TASK TO COMPLETE: Copy every entry as is. Leave images out.

----

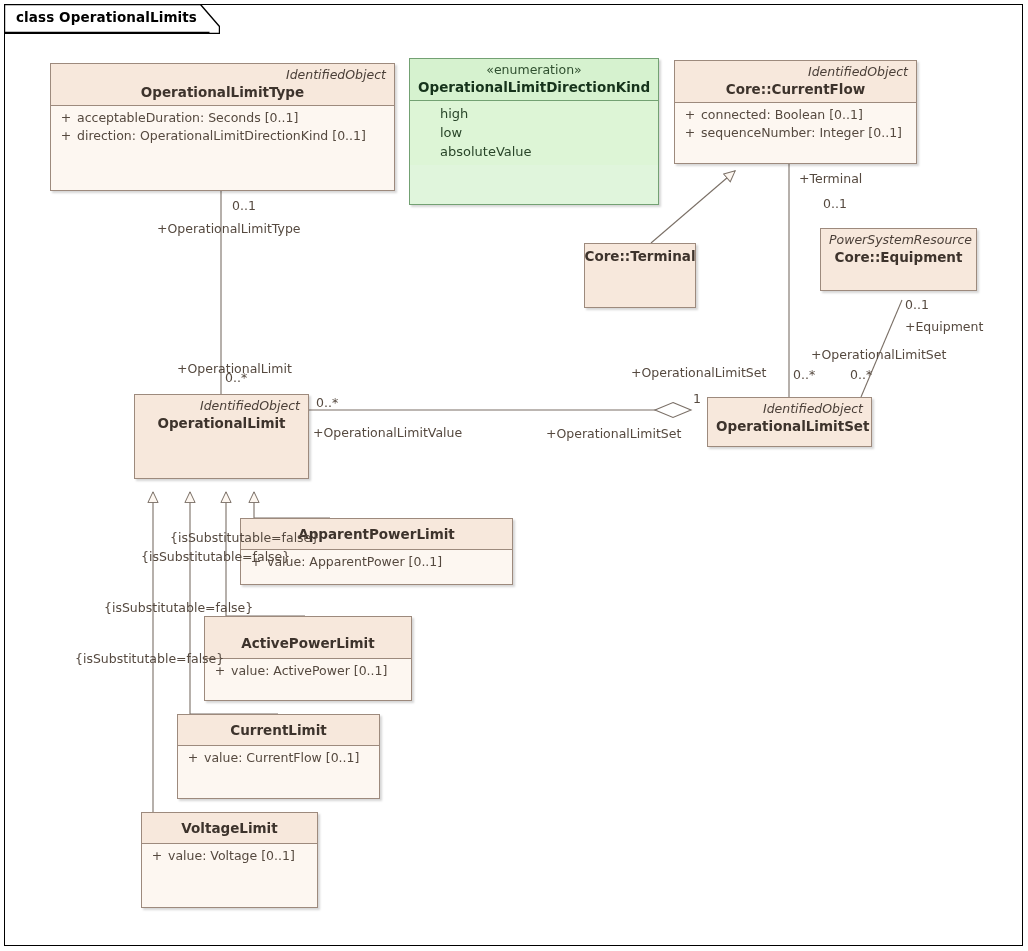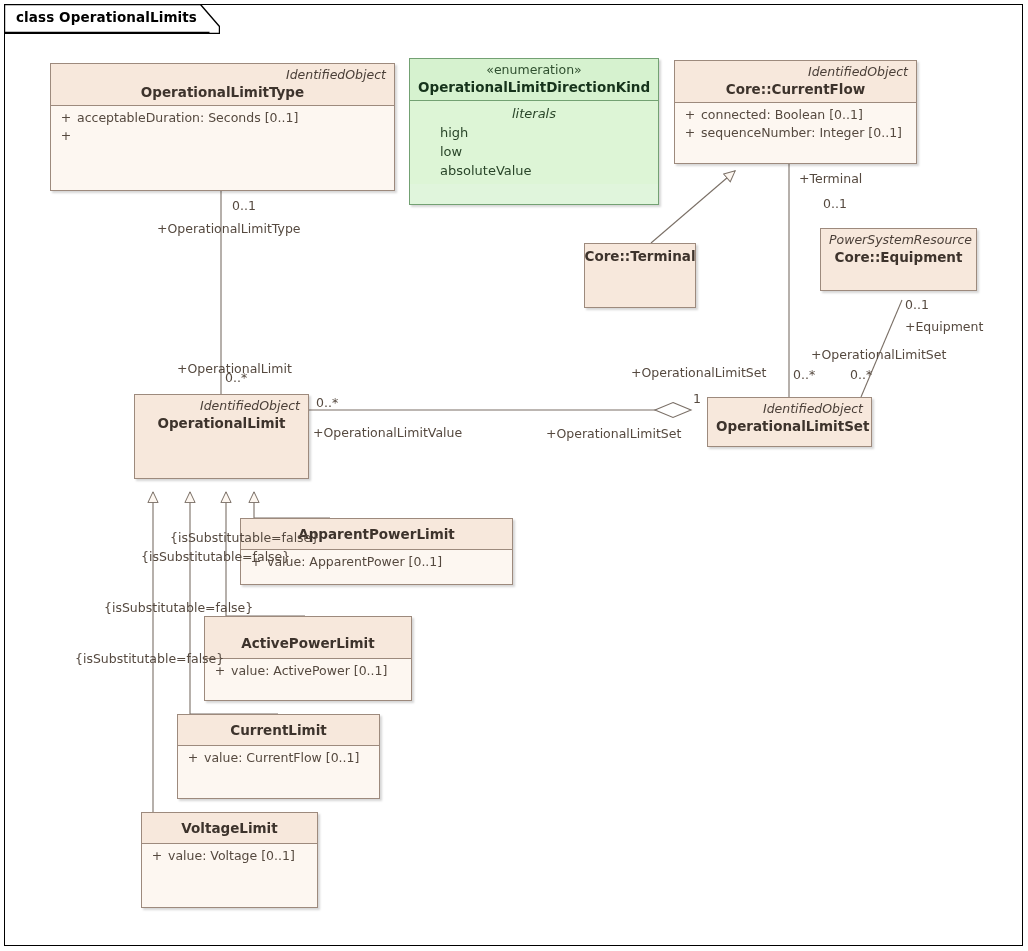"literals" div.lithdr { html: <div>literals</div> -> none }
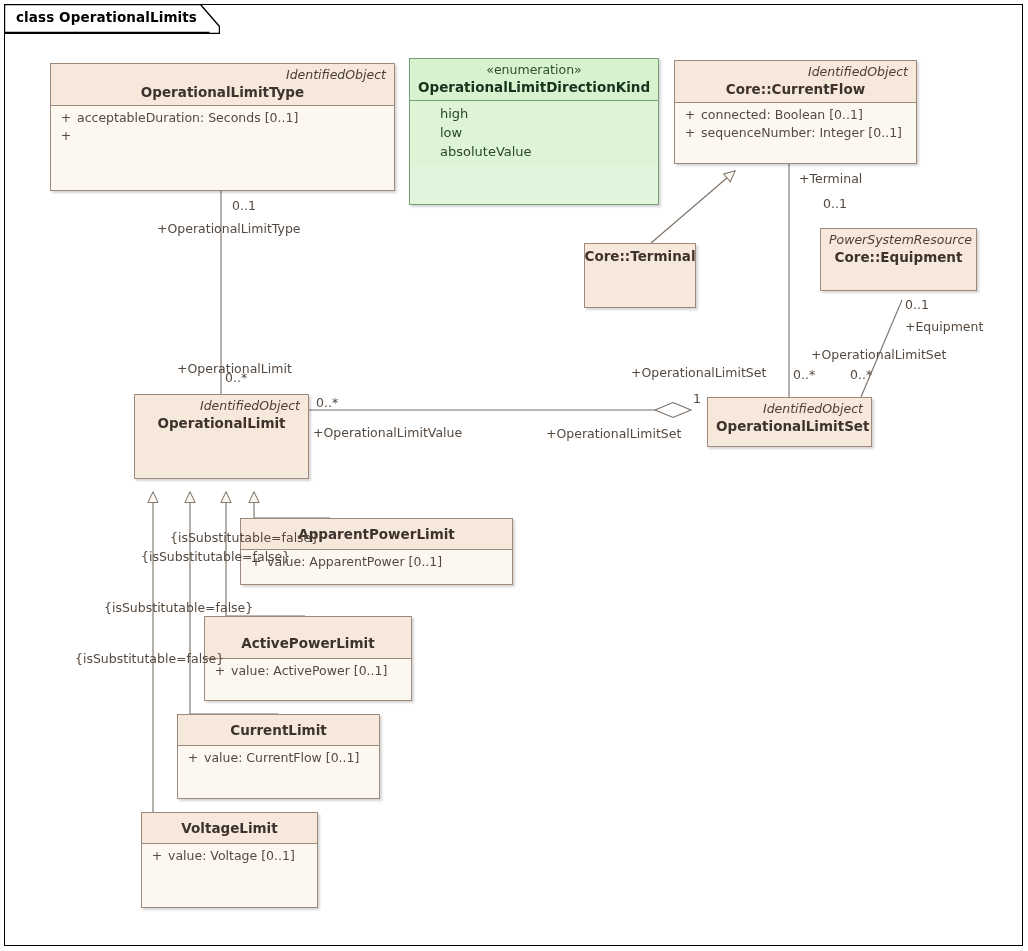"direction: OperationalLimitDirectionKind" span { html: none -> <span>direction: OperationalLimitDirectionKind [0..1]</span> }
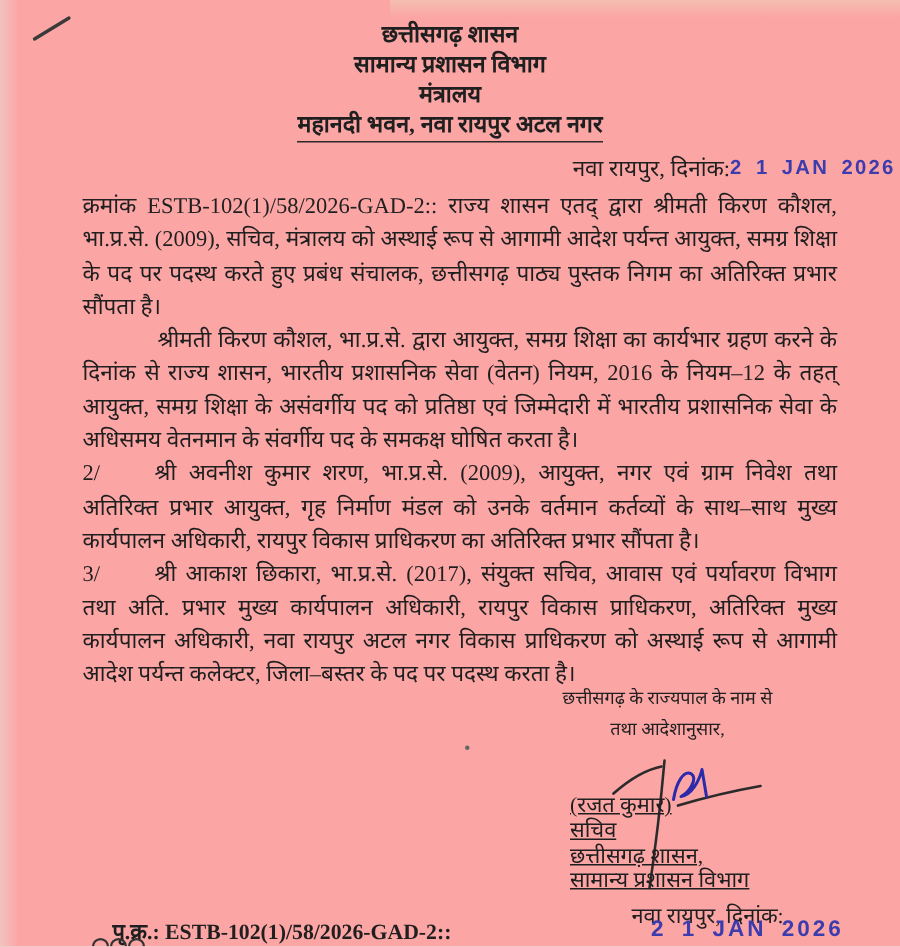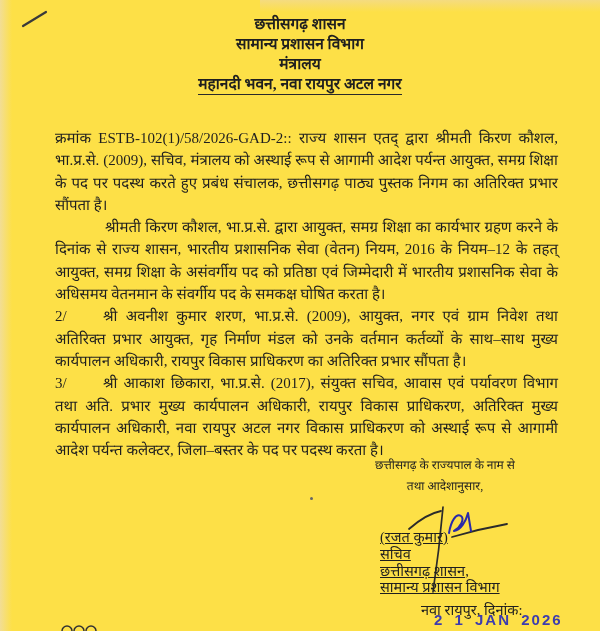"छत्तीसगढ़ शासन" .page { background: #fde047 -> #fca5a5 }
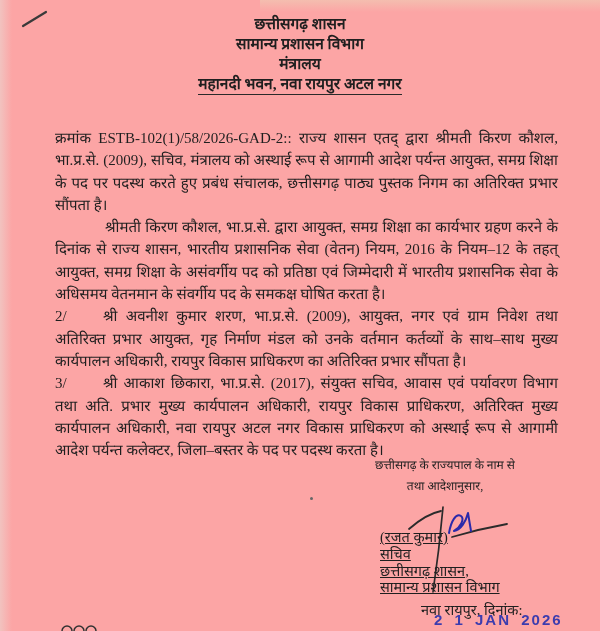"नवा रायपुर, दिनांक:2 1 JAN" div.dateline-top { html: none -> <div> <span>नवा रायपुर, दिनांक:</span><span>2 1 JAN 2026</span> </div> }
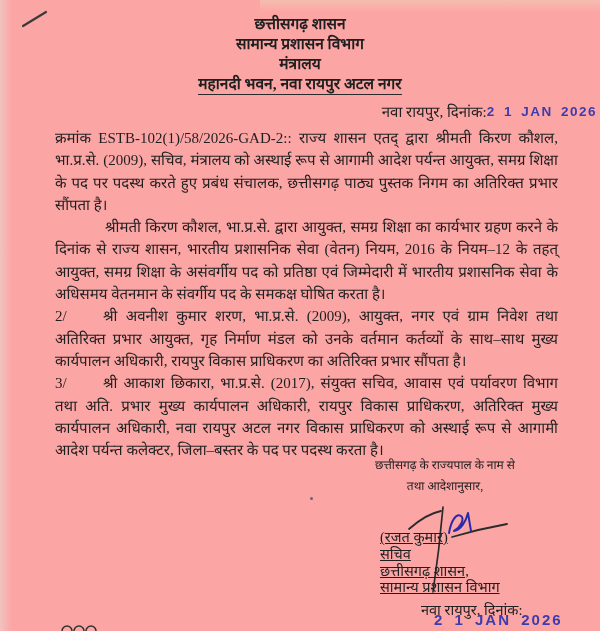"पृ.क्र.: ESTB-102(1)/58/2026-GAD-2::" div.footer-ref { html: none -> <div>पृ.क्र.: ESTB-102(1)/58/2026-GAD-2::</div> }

----

SOLVED EXERCISE:
"literals" div.lithdr { html: <div>literals</div> -> none }
"direction: OperationalLimitDirectionKind" span { html: none -> <span>direction: OperationalLimitDirectionKind [0..1]</span> }
"छत्तीसगढ़ शासन" .page { background: #fde047 -> #fca5a5 }
"नवा रायपुर, दिनांक:2 1 JAN" div.dateline-top { html: none -> <div> <span>नवा रायपुर, दिनांक:</span><span>2 1 JAN 2026</span> </div> }
"पृ.क्र.: ESTB-102(1)/58/2026-GAD-2::" div.footer-ref { html: none -> <div>पृ.क्र.: ESTB-102(1)/58/2026-GAD-2::</div> }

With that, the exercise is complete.